Des physiciens ont mis en évidence et analysé les processus élémentaires de transfert d’énergie et de transfert de charge à l’interface entre un semiconducteur bidimensionnel et une couche de graphène, tous deux soumis à une excitation optique. Comprendre les processus photophysiques élémentaires dans de telles « hétérostructures de van der Waals » est un défi important pour la réalisation de nouveaux dispositifs opto-électroniques et opto-spintroniques.
La désormais célèbre famille des matériaux bidimensionnels, tels que le graphène (semi métal), les dichalcogénures de métaux de transition (TMD, semiconducteurs), le nitrure de bore (isolant), constitue une véritable boîte à outils pour l’étude de phénomènes physiques en dimensions réduites mais aussi pour le développement de nanodispositifs innovants. En particulier, des dispositifs opto-électroniques, qui allient les propriétés optiques exceptionnelles des TMD (forte absorption optique, émission intense) et l’excellente mobilité électronique du graphène ont récemment été développés. Afin de comprendre et d’optimiser le fonctionnement de ces dispositifs, il est indispensable d’analyser les couplages en champ proche à l’interface TMD-graphène et de déterminer les efficacités relatives des processus de transfert de charge net -susceptibles de donner lieu à un photocourant collecté par le canal de graphène- et de transfert direct d’excitons (i.e., de transfert d’énergie non-radiatif) du TMD vers le graphène.
C’est ce que viennent de faire des physiciens de l’Institut de Physique et Chimie des Matériaux de Strasbourg (IPCMS, UMR 7504) en étudiant des « hétérostructures de van der Waals » composées d’une monocouche de graphène déposée sur une monocouche de diséléniure de molybdène (MoSe2), à l’aide combinaison originale de micro-spectroscopies optiques. Les physiciens ont notamment mis en évidence le rôle clé du transfert d’énergie non radiatif, alors que ce processus avait largement été négligé jusqu’alors. Ces résultats sont publiés dans la revue Physical Review X.

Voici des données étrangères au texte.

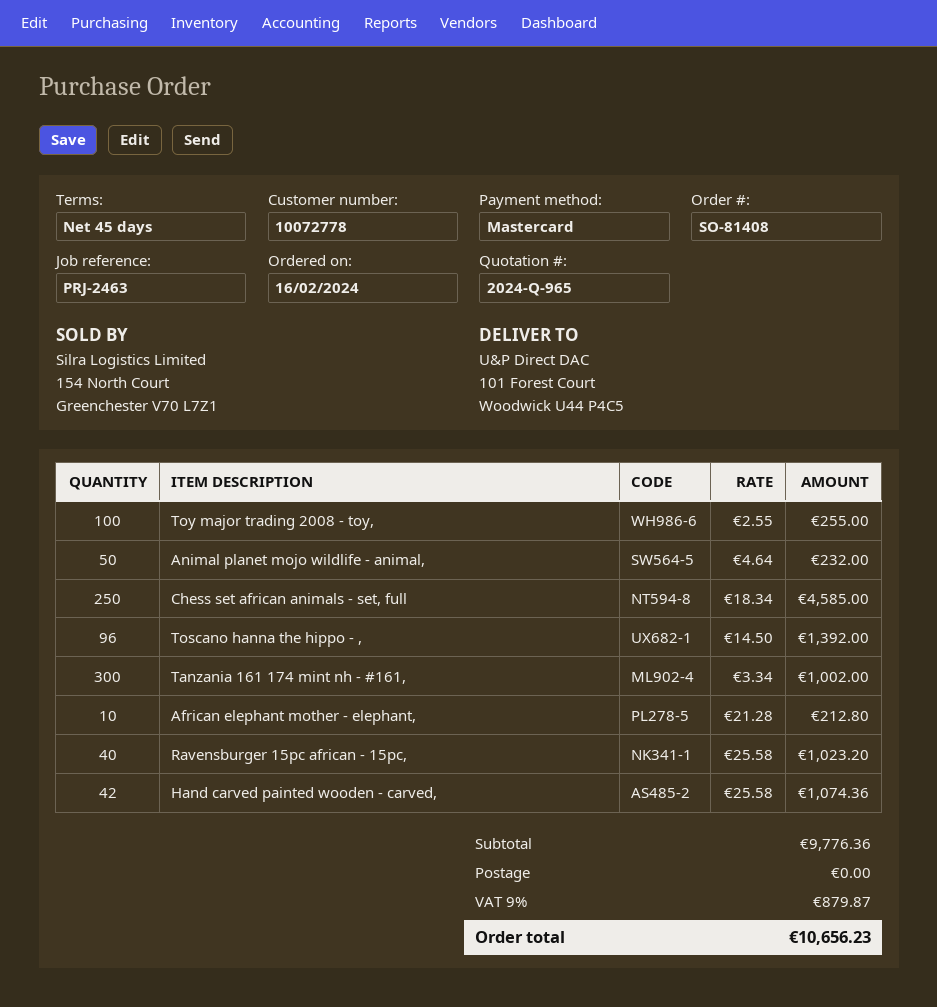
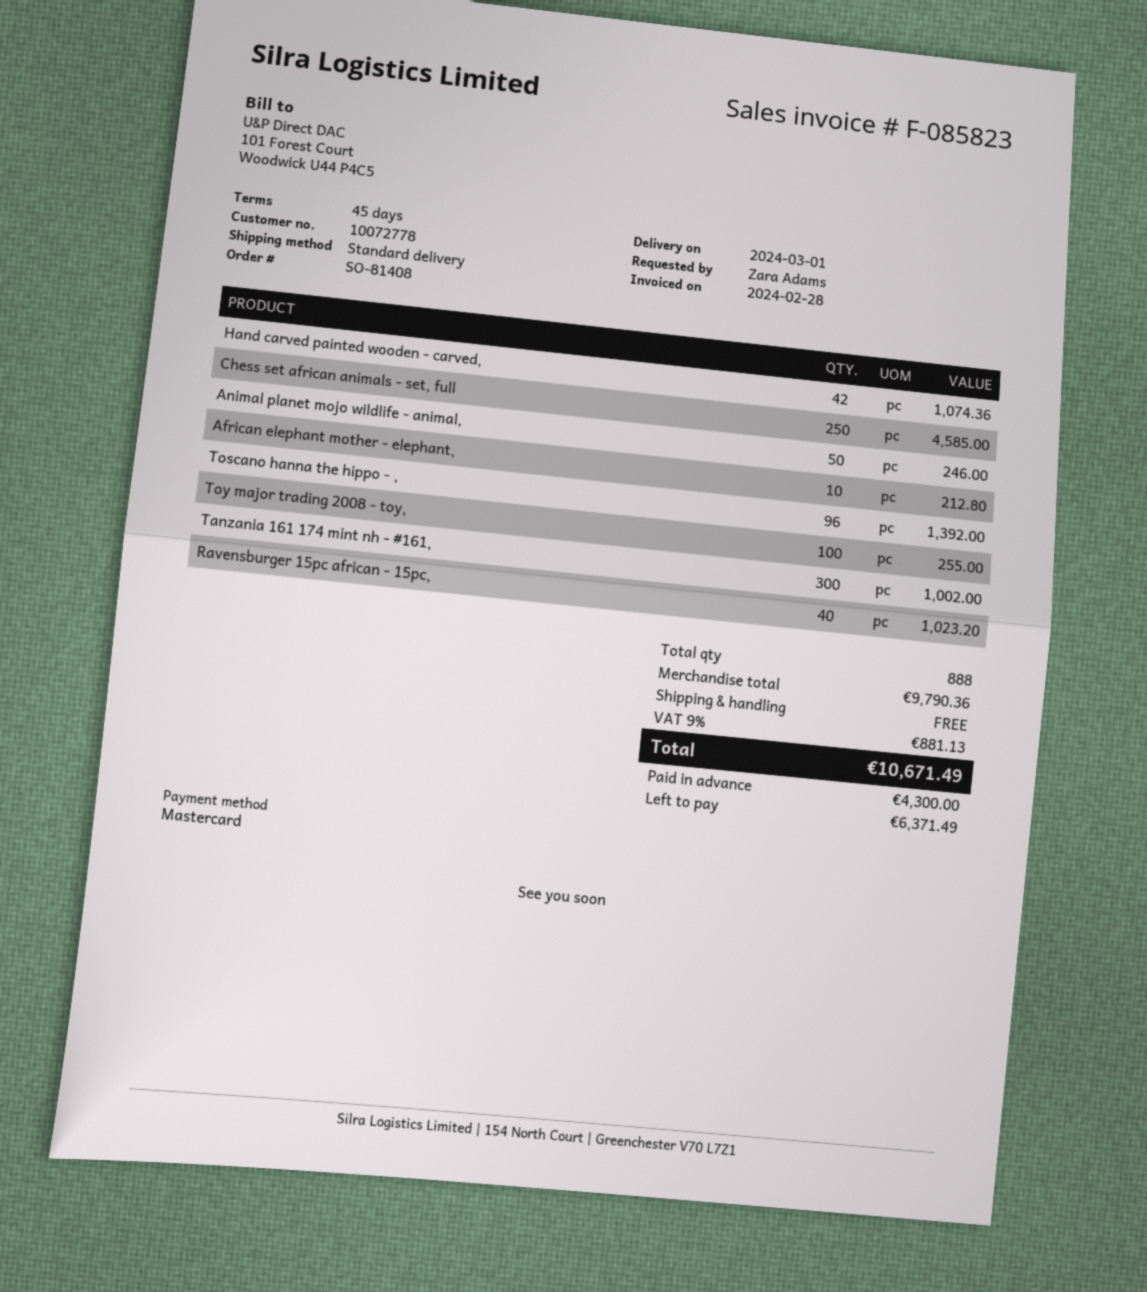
Animal planet mojo wildlife - animal,: 50 for 232.00 -> 50 for 246.00
subtotal: 9776.36 -> 9790.36
tax: 9% = 879.87 -> 9% = 881.13
total: 10656.23 -> 10671.49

En pratique, les physiciens ont utilisé des techniques de micro exfoliation et de transfert sec pour empiler une monocouche de graphène sur une monocouche de MoSe2. Par la suite, ils ont combiné des mesures de micro-photoluminescence à des mesures de spectroscopie micro-Raman sur de telles hétérostructures (cf. Figure 1). L’émission de lumière issue du MoSe2 (semiconducteur à gap direct) est fortement inhibée (à plus de 99%) en présence du graphène. Ce phénomène peut a priori être dû à un transfert de charge (électron ou trou) photoinduit ou au transfert non-radiatif de l’énergie d’une paire-électron-trou liée (exciton) vers le graphène. C’est là que les mesures Raman interviennent. En effet, la fréquence et la largeur des modes Raman vibrationnels des matériaux 2D (notamment du graphène) sont particulièrement sensibles à la densité surfacique de charge. Si les chercheurs ont pu démontrer sans ambiguïté la possibilité d’un transfert net d’électrons vers le graphène en présence de lumière, ils ont aussi constaté que l’émission de lumière et donc la dynamique des états excités dans MoSe2 était indépendante de l’existence de ce transfert de charge. Ce résultat important démontre que le transfert d’énergie non-radiatif constitue le canal de relaxation le plus rapide (avec un temps caractéristique d’environ une picoseconde) pour les états photoexcités du MoSe2 couplé au graphène.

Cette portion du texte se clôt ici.